**Problem description**
Retype the lines from the first one in the records down to the line containing "[74,609,227,632] // Project", counting both, and leave out any pictures.

Edit tracking data
==============================
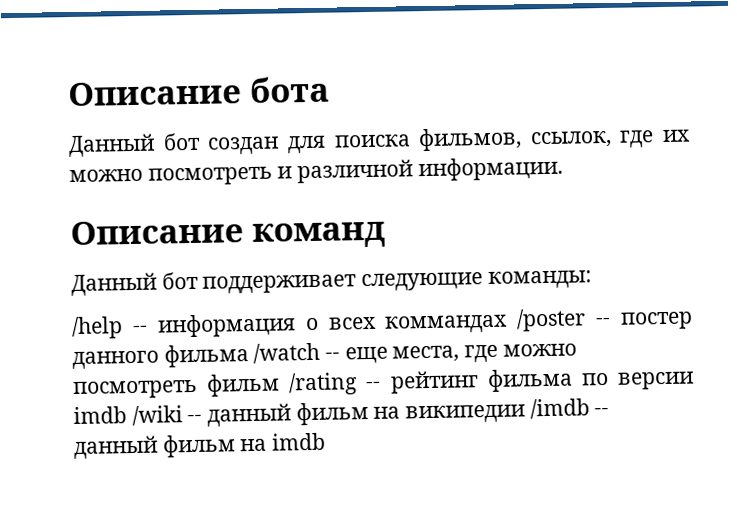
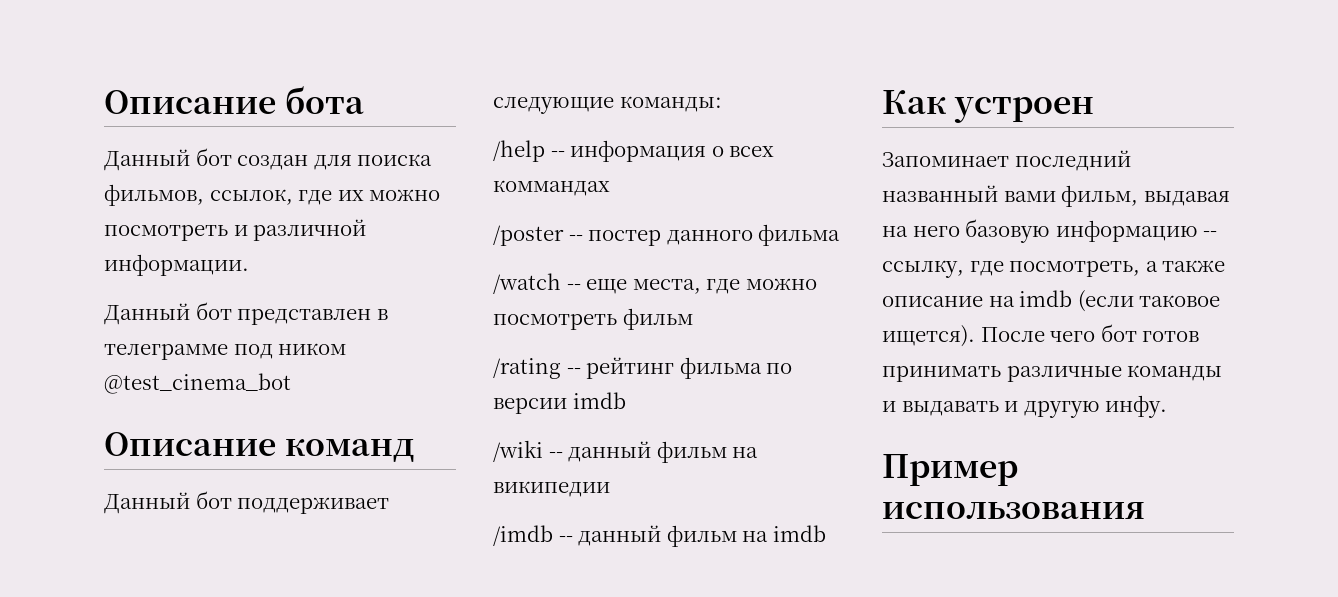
(563, 169) none -> [104,302,388,325] [104,343,347,360] [104,373,291,394] // Данный бот представлен в телеграмме под ником @test_cinema_bot
(509, 324) none -> (610, 188) //
(249, 356) none -> (841, 235) //
(281, 385) none -> (693, 319) //
(127, 415) none -> (626, 400) //
(526, 414) none -> (610, 489) //
(327, 441) none -> [882,90,1094,123] [882,150,1131,171] [882,185,1230,207] [882,219,1218,243] [882,260,1226,278] [882,290,1221,312] [882,324,1200,347] [882,365,1223,382] [882,395,1168,418] [882,454,1018,486] [882,502,1145,519] // Как устроен // Запоминает последний названный вами фильм, выдавая на него базовую информацию -- ссылку, где посмотреть, а также описание на imdb (если таковое ищется). После чего бот готов принимать различные команды и выдавать и другую инфу. // Пример использования

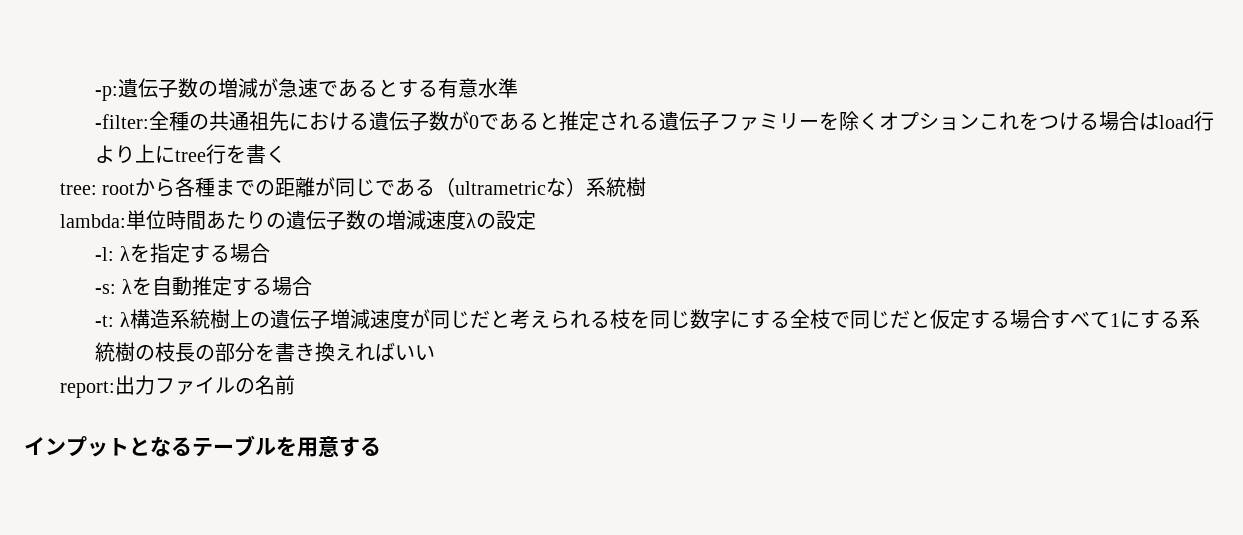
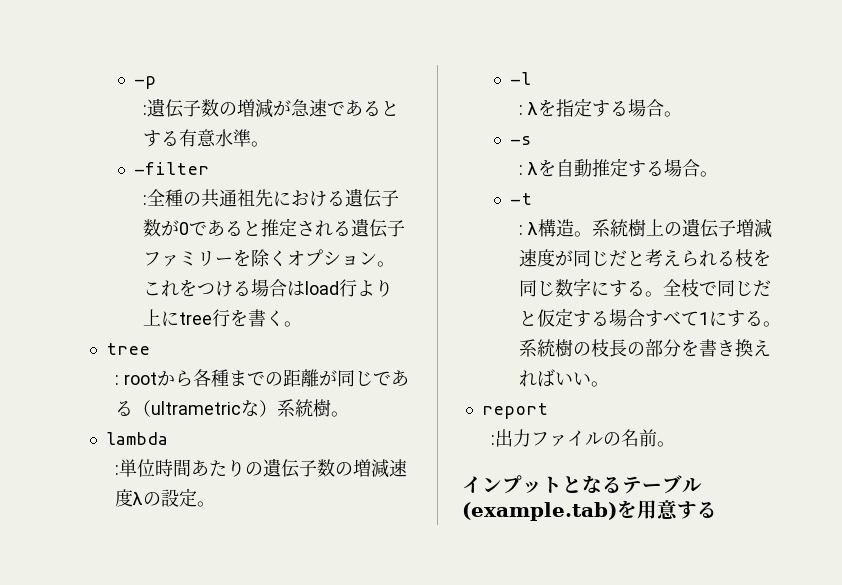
[95,86,119,101] -p: -> [134,76,157,89] [143,105,148,115] -p // :
[95,114,150,129] // -filter: -> [251,141,270,147] [134,162,210,175] [143,195,148,205] 。 // -filter // :
(980, 121) none -> [377,261,396,267] 。
[59,183,97,195] // tree: -> [284,321,303,327] [105,343,150,355] [114,375,119,385] 。 // tree // :
[59,214,126,228] // lambda: -> [330,411,349,417] [105,432,168,445] [114,465,119,475] 。 // lambda // :
[95,247,115,261] // -l: -> [196,501,215,507] [510,72,532,85] [519,105,524,115] 。 // -l // :
[95,284,117,294] // -s: -> [664,111,683,117] [510,136,532,145] [519,165,524,175] 。 // -s // :
[95,315,115,327] // -t: -> [700,171,719,177] [510,193,533,205] [519,225,524,235] 。 // -t // :
(170, 319) none -> [574,231,593,237] 。
(790, 319) none -> [645,291,664,297] 。
(1180, 319) none -> [763,321,782,327] 。
[59,381,115,398] // report: -> [591,381,610,387] [481,403,548,419] [490,435,495,445] 。 // report // :
(295, 385) none -> [656,441,675,447] 。
(276, 447) none -> [462,502,617,521] (example.tab)

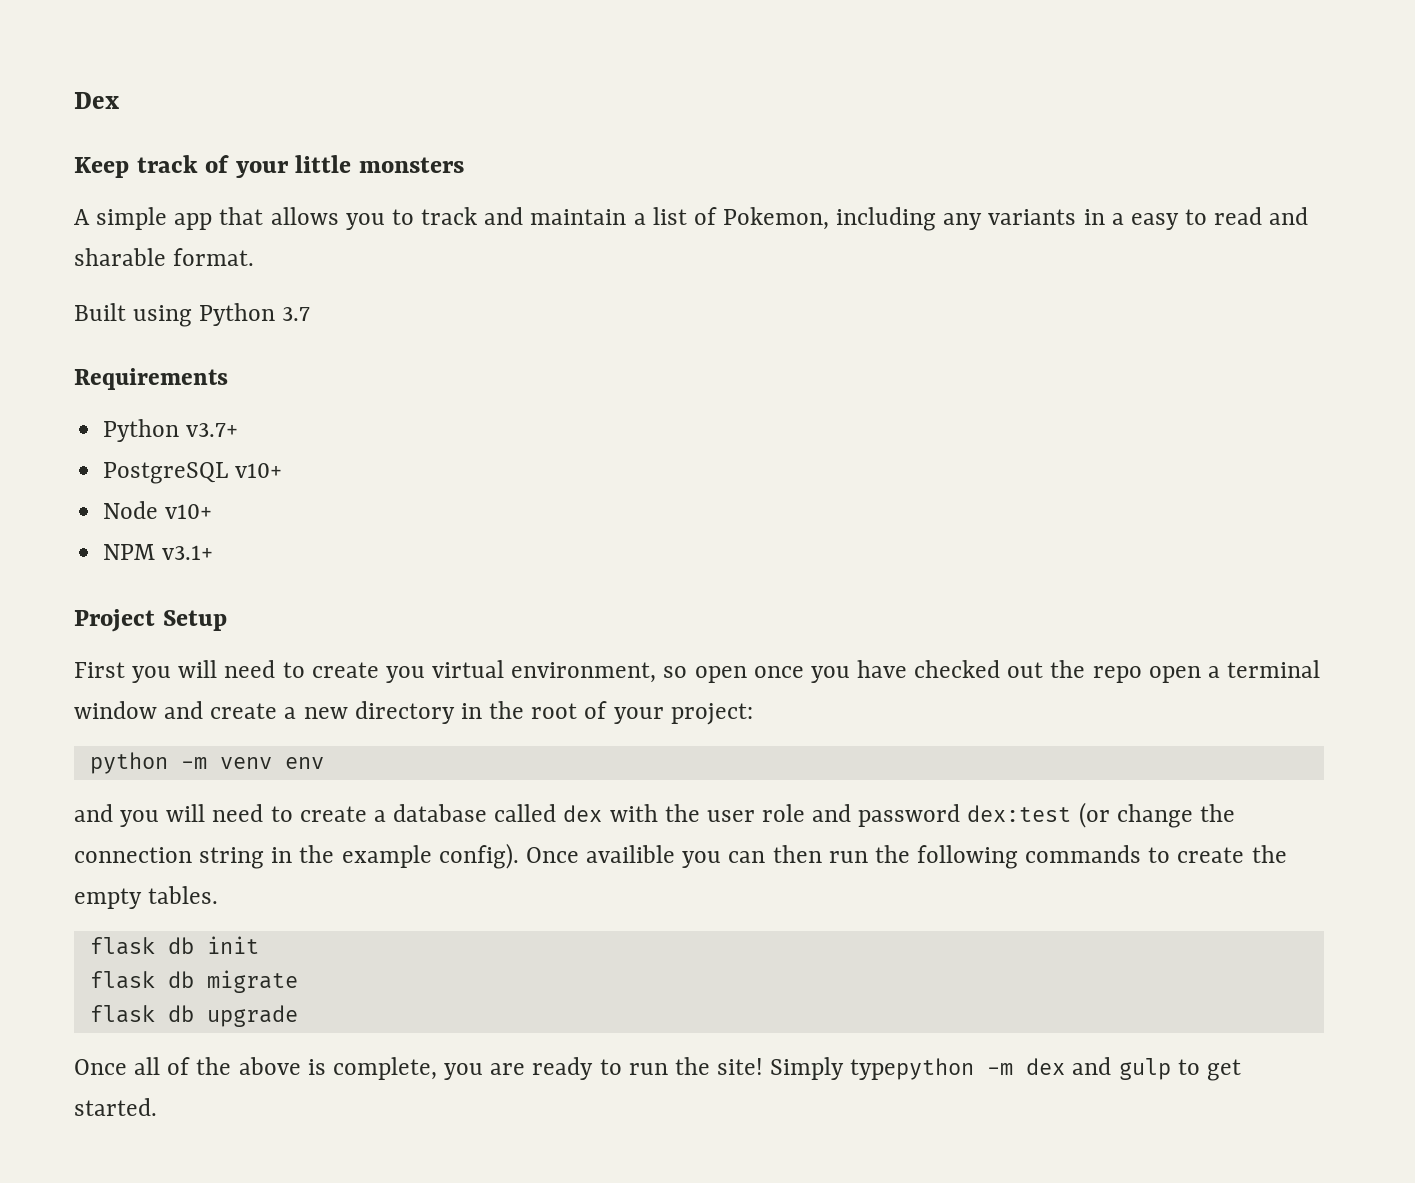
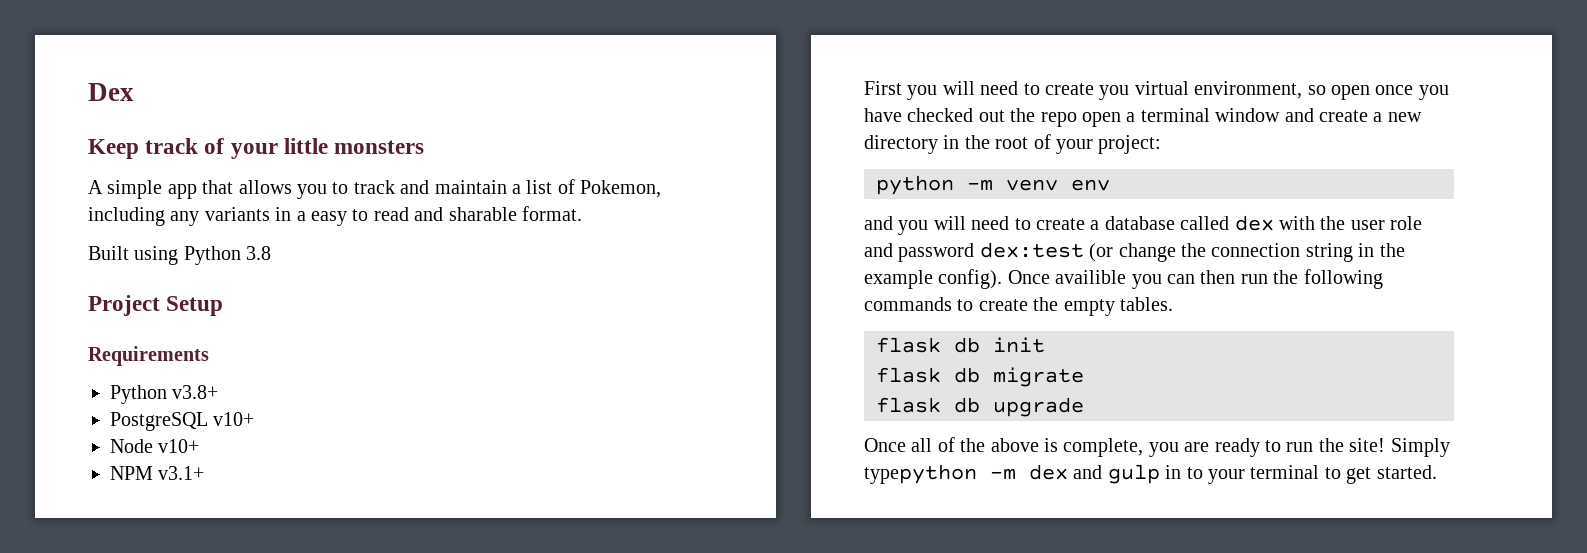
[282,307,311,321] 3.7 -> [246,246,272,260] [88,295,224,316] 3.8 // Project Setup
[186,423,239,437] v3.7+ -> [172,385,219,399] v3.8+
[74,609,227,632] // Project Setup -> (205, 473) none
(1171, 1069) none -> [1165,465,1320,484] in to your terminal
==============================
**Result of the task**
(563, 169) none -> [104,302,388,325] [104,343,347,360] [104,373,291,394] // Данный бот представлен в телеграмме под ником @test_cinema_bot
(509, 324) none -> (610, 188) //
(249, 356) none -> (841, 235) //
(281, 385) none -> (693, 319) //
(127, 415) none -> (626, 400) //
(526, 414) none -> (610, 489) //
(327, 441) none -> [882,90,1094,123] [882,150,1131,171] [882,185,1230,207] [882,219,1218,243] [882,260,1226,278] [882,290,1221,312] [882,324,1200,347] [882,365,1223,382] [882,395,1168,418] [882,454,1018,486] [882,502,1145,519] // Как устроен // Запоминает последний названный вами фильм, выдавая на него базовую информацию -- ссылку, где посмотреть, а также описание на imdb (если таковое ищется). После чего бот готов принимать различные команды и выдавать и другую инфу. // Пример использования

[95,86,119,101] -p: -> [134,76,157,89] [143,105,148,115] -p // :
[95,114,150,129] // -filter: -> [251,141,270,147] [134,162,210,175] [143,195,148,205] 。 // -filter // :
(980, 121) none -> [377,261,396,267] 。
[59,183,97,195] // tree: -> [284,321,303,327] [105,343,150,355] [114,375,119,385] 。 // tree // :
[59,214,126,228] // lambda: -> [330,411,349,417] [105,432,168,445] [114,465,119,475] 。 // lambda // :
[95,247,115,261] // -l: -> [196,501,215,507] [510,72,532,85] [519,105,524,115] 。 // -l // :
[95,284,117,294] // -s: -> [664,111,683,117] [510,136,532,145] [519,165,524,175] 。 // -s // :
[95,315,115,327] // -t: -> [700,171,719,177] [510,193,533,205] [519,225,524,235] 。 // -t // :
(170, 319) none -> [574,231,593,237] 。
(790, 319) none -> [645,291,664,297] 。
(1180, 319) none -> [763,321,782,327] 。
[59,381,115,398] // report: -> [591,381,610,387] [481,403,548,419] [490,435,495,445] 。 // report // :
(295, 385) none -> [656,441,675,447] 。
(276, 447) none -> [462,502,617,521] (example.tab)

[282,307,311,321] 3.7 -> [246,246,272,260] [88,295,224,316] 3.8 // Project Setup
[186,423,239,437] v3.7+ -> [172,385,219,399] v3.8+
[74,609,227,632] // Project Setup -> (205, 473) none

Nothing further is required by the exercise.